Polyesters is a family of polymers composed of ester repeat units. The versatility of the esterification reaction allows many different types of multifunctional acids and glycols to be polymerized into polyesters and indeed some applications make use of multiple acids and multiple glycols in the same composition. Adding to this complexity are the various molecular weights and end-group distributions, as well as branching of the polymer backbone that have been realized. Together, this gives rise to an ever-increasingly large materials design space.
Computational property prediction tools, such as machine learning, allow chemists and material scientists to screen polymer combinations for desirable properties before embarking on expensive and time-demanding screening experiments. However, polymer property prediction is not straightforward for machine learning since it is challenging to represent polymers as machine-readable inputs. In this work, we seek to tackle these challenges.
We propose PolymerGNN, a deep learning method to predict polymer properties. This model utilizes state-of-the-art graph neural networks (GNNs), which encode molecular graphs into fixed-length vectors on which the model can make predictions. GNNs perform iterative aggregation over edges within the graph, which are represented as chemical bonds, thereby leveraging atom-by-atom interactions to arrive at a rich molecular representation. Importantly, our method treats inputs as varying-size sets of monomers and then uses a type of deep learning - deep set learning - to learn properties on these sets. PolymerGNN also incorporates other vital experimental information such as molecular weight to produce robust predictions. We also develop a joint prediction architecture – training one model to learn multiple polymer properties at once. Our method demonstrates state-of-the-art results compared to previous machine learning algorithms, demonstrating its promise as a computational tool for polymer scientists.
We demonstrate the utility of PolymerGNN in a few ways. First, we present a new dataset with experimentally-validated measurements for Tg and IV on a set of diverse polymers synthesized by collaborators at Eastman Chemical Company. We utilize this dataset to train PolymerGNN, and we show that it can reliably predict both glass transition temperature (Tg) and intrinsic viscosity (IV). The prediction of Tg from monomer composition is straightforward and has been extensively explored in the past. On the contrary, IV depends on a variety of properties at both atomistic level and mesoscale, which makes the monomer-IV mapping a challenging task. Our joint prediction task has comparable performance to when PolymerGNN is trained to predict one property at a time, and it even achieves better performance on Tg prediction when trained jointly with IV. Next, we show how PolymerGNN can be used as a screening tool by predicting results on a randomly-generated library of polymers, which demonstrates how PolymerGNN is able to learn chemically-meaningful relationships.
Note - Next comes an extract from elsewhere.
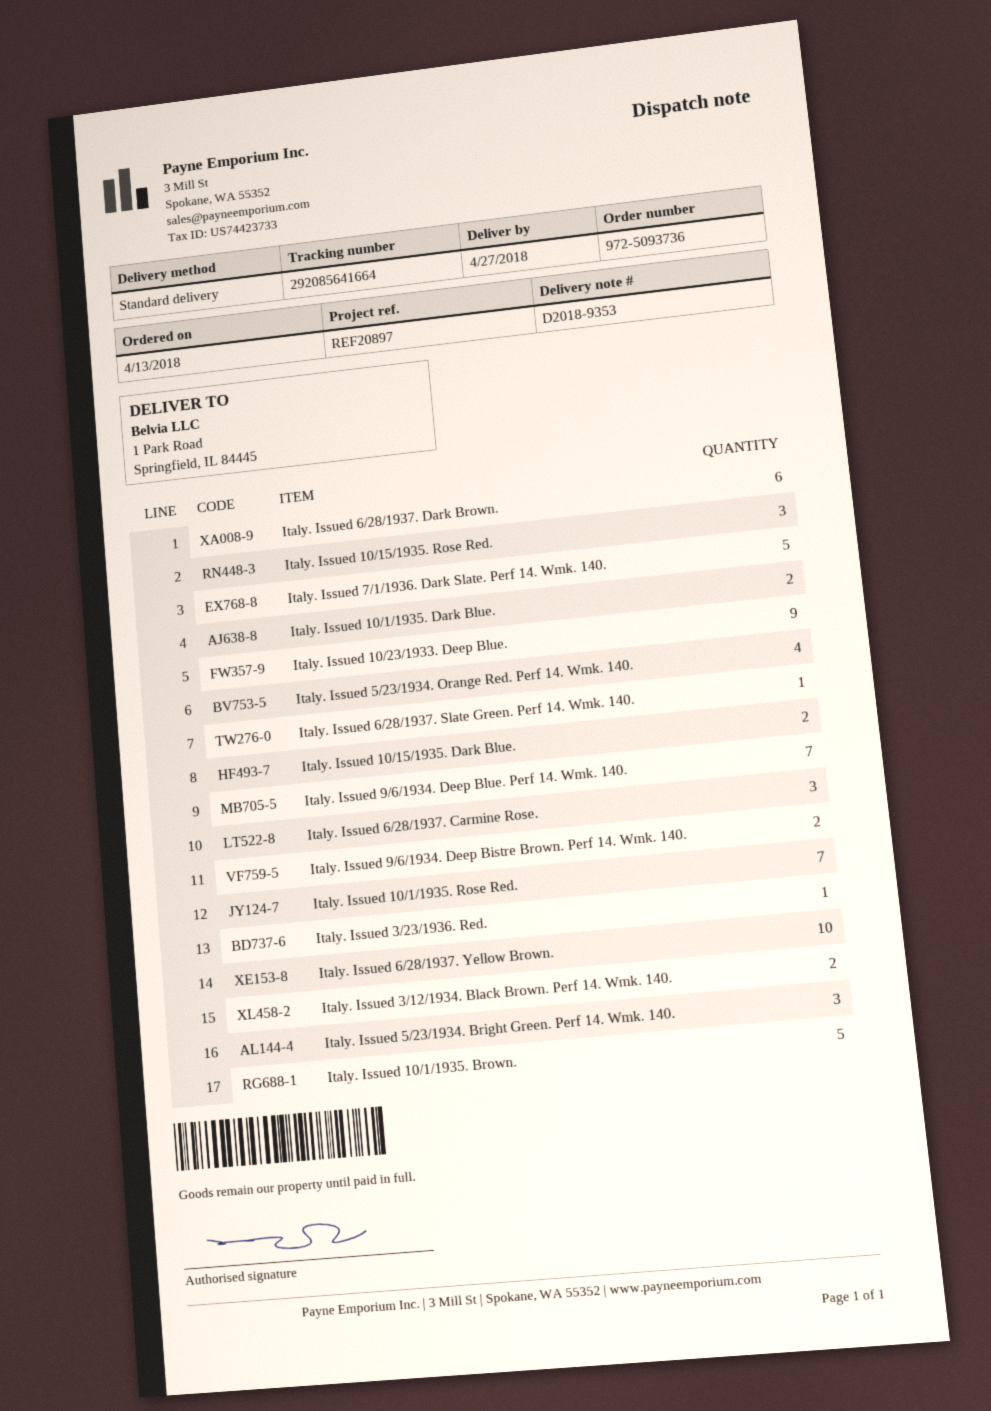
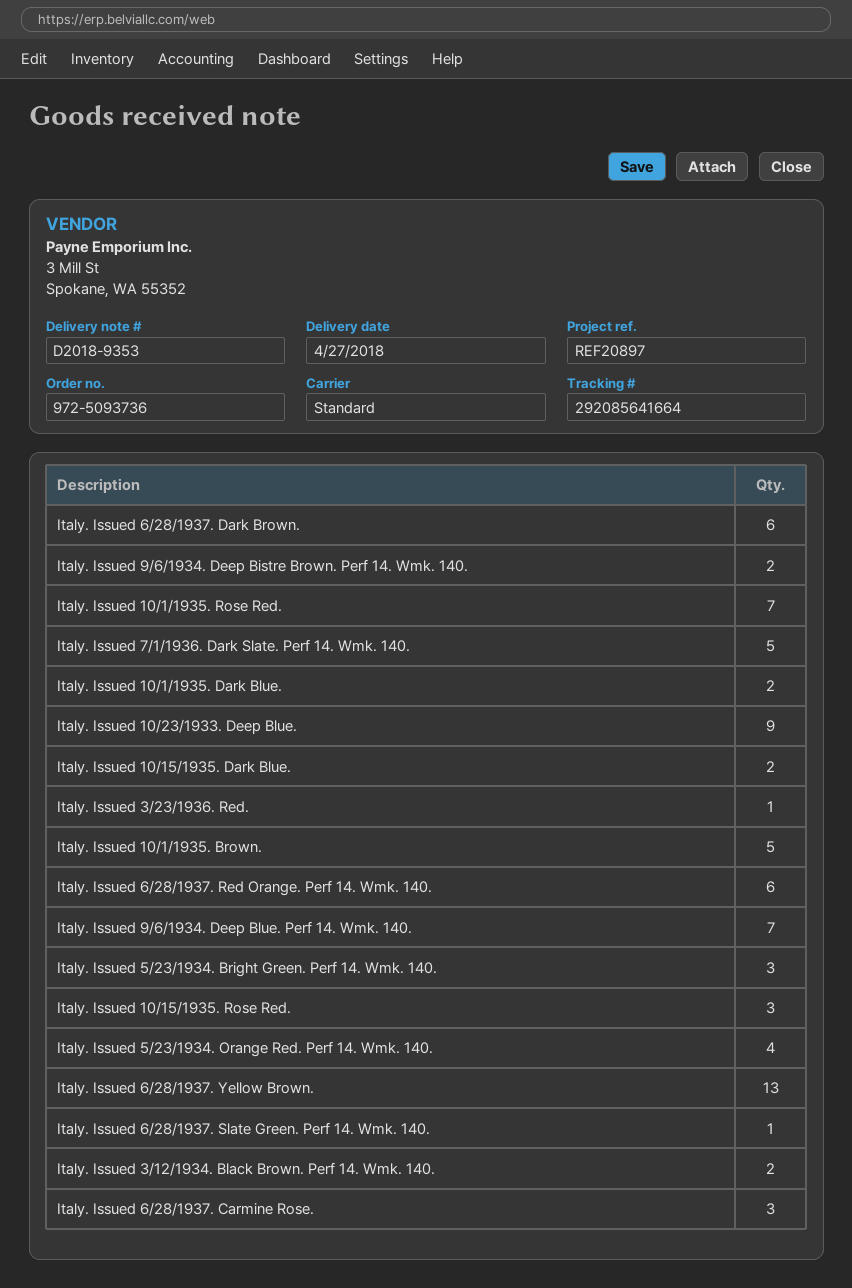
Italy. Issued 6/28/1937. Yellow Brown.: 10 -> 13
Italy. Issued 6/28/1937. Red Orange. Perf 14. Wmk. 140.: none -> 6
PolymerGNN produces predictions for one instance in under a second, allowing for high-throughput screens of thousands or even millions of combinations of polymers. Our model accounts for stoichiometry of the molecules, showing an ability to learn the varying properties of polymers when differing proportions of each monomer is used. Finally, we use interpretability techniques to peer into the behavior of PolymerGNN, and we find its behavior matches the intuition established by polymer science. Neural networks are infamously uninterpretable, causing great difficulties in understanding why a network made a given prediction. We utilize a gradient-based explainer to understand PolymerGNN’s predictions. This allows us to attribute predictions to different input variables, deriving a numerical score on which the importance of each variable can be compared.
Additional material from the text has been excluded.